Parameter	Unit	Target	Remark
Pitch	mm	10	CFL array plate with the dimension of 100 × 100 mm2. The plate is composed of 10 CFL structures
Width	mm	100
Length	mm	100
Designed wavelength	nm	550	Considering the peak of the solar spectrum
Refractive index	–	1.4936	Refractive index at 550 nm of PMMA
Effective focal length	mm	11.5	Considering a compact optical module
Optical power efficiency	%	>80	Considering the Fresnel loss of CFL array plate

presents the design specifications of the CFL array plate. Increasing the pitch of the CFL array results in a greater overall thickness of the optical module to enhance the efficiency at the focal plane of the CFL. To compact the optical module comprising the CFL array plate and the lightguide while maintaining high optical efficiency at the focal plane of the CFL, the pitch and the focal length of the CFL array were set to 10 mm and 11.5 mm, respectively. The CFL array plate consists of 10 CFLs arranged in an array, with a width of 100 mm and a length ensuring a square entrance cross-section of 100 mm. The design wavelength of the CFL was set to 550 nm, the central wavelength of the visible spectrum, which corresponds to the maximum range of solar spectral irradiance. Polymethyl methacrylate (PMMA) with a refractive index of 1.4936 at the design wavelength was considered as the material for the CFL.

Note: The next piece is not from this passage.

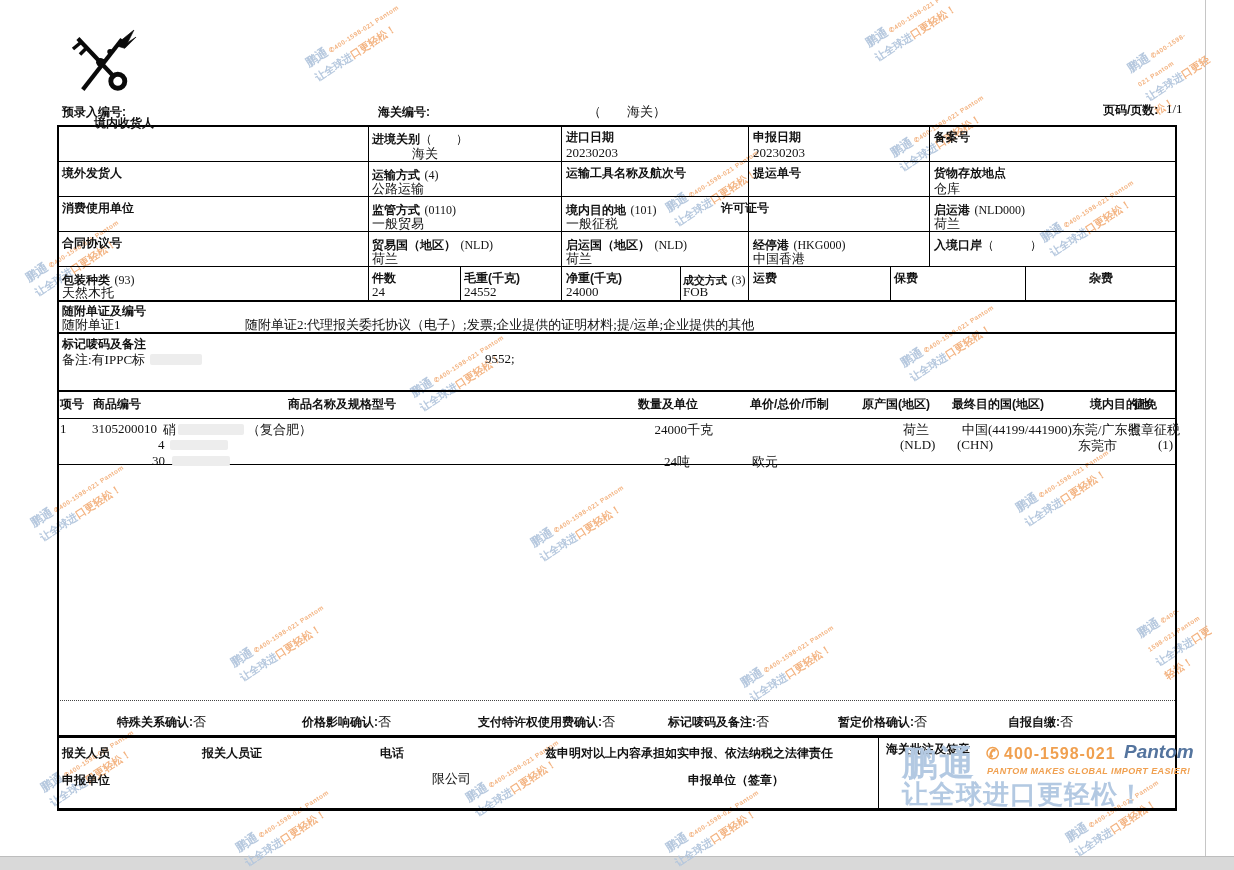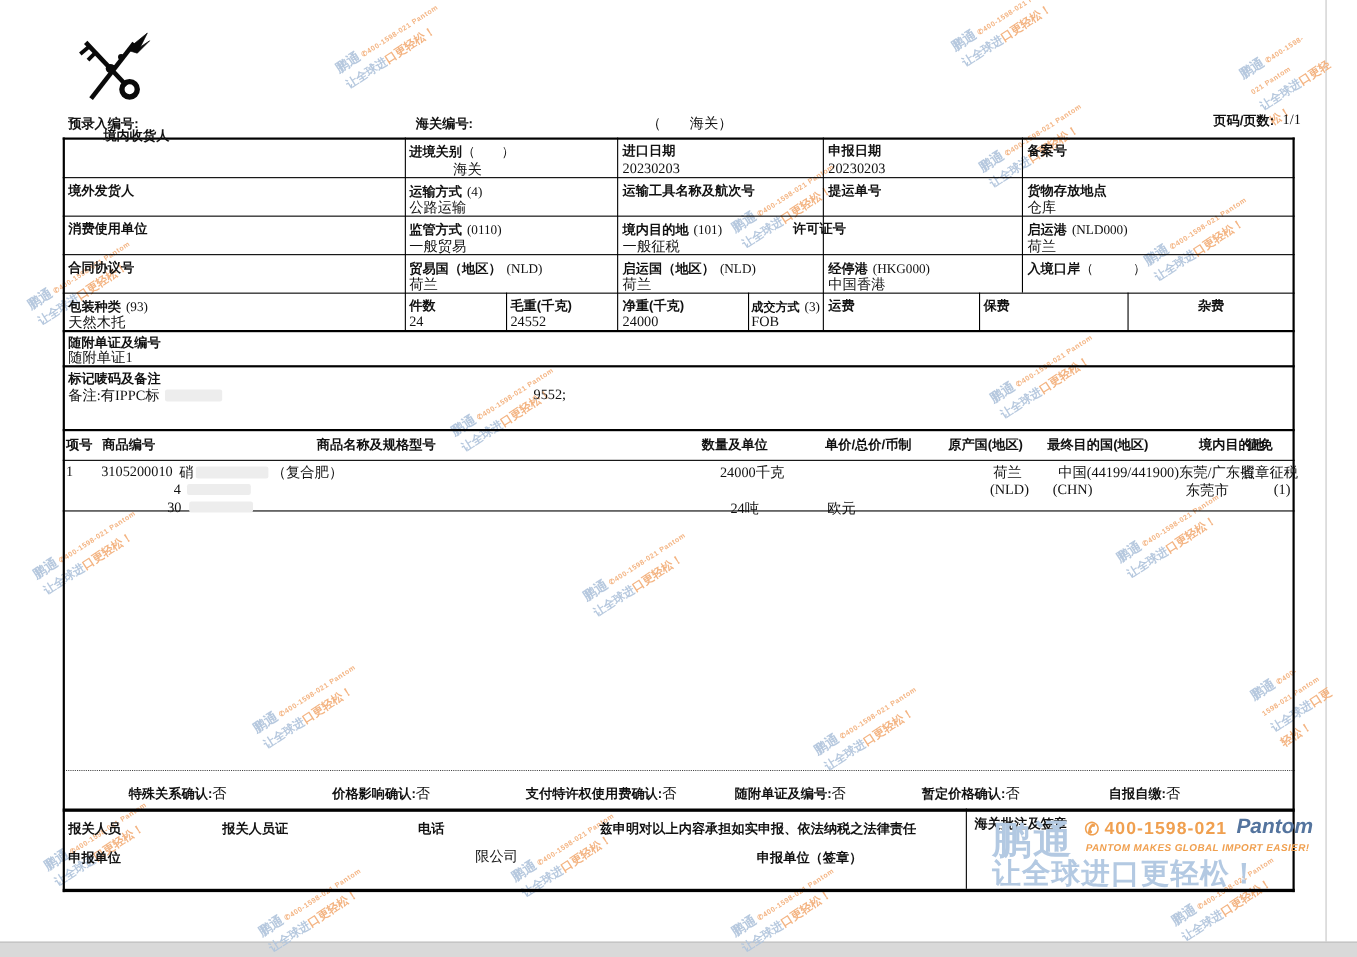"随附单证2:代理报关委托协议（电子）;发票;企业提供的证明材料;提/运单;企业提" span.abs { html: none -> <span>随附单证2:代理报关委托协议（电子）;发票;企业提供的证明材料;提/运单;企业提供的其他</span> }
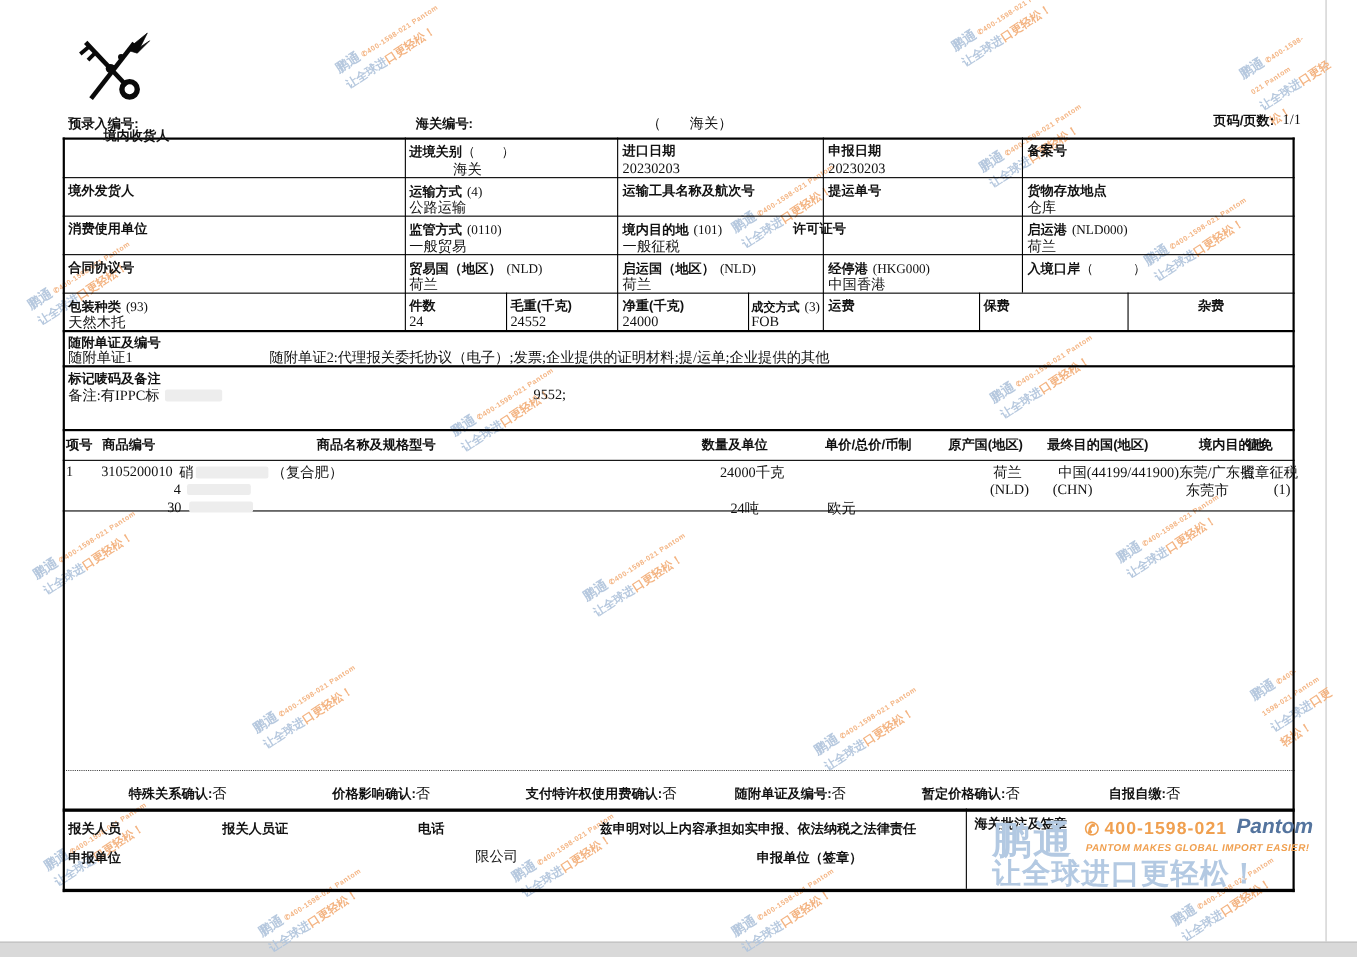"随附单证及编号:" b.lbl { text: 随附单证及编号 -> 标记唛码及备注 }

To analyze the concentration efficiency of the CFL array plate with specifications similar to Table 1, non-sequential ray tracing simulations were conducted using LightTools™ (Synopsys, Sunnyvale, CA, USA). During the analysis, solar spectrum data corresponding to the Phoenix (USA) region (latitude 33.5°, longitude −112.17°) provided by LightTools™ was applied as the spectrum data for the light source [23]. Additionally, the size of the sunlight-simulating light source was set to 10,000 mm² to match the size of the CFL array plate. Considering the size of the CFL array plate and the angle of incidence of solar radiation, the distance from the CFL array plate to the light source was set to 16,205 mm. Furthermore, the radiant flux of the sunlight-simulating light source was set to 5 W, proportional to the irradiated area of 10,000 mm², and directed to the designed CFL array plate entrance surface. Figure 2 illustrates the results of non-sequential ray tracing analysis of the radiant flux transmitted to the focal plane of the CFL array plate under direct normal incidence (DNI) conditions. This analysis considered transmission and reflection due to the Fresnel loss of the CFL array plate. As shown in Figure 2, a cylindrical focused line array is formed 11.5 mm below the CFL array plate, and it can be observed that some of the incident light flux is reflected and lost at each entrance and exit interface of the CFL array plate. The total radiant flux reaching the focal plane of the designed CFL array plate is 4.6 W, resulting in an optical transmission efficiency of 92% when considering the 5 W of incident radiant flux. The radiant flux reaching the focal area of the CFL array, represented by the blue-line box, is 4.2 W, indicating an optical transmission efficiency of 84% for the CFL array plate.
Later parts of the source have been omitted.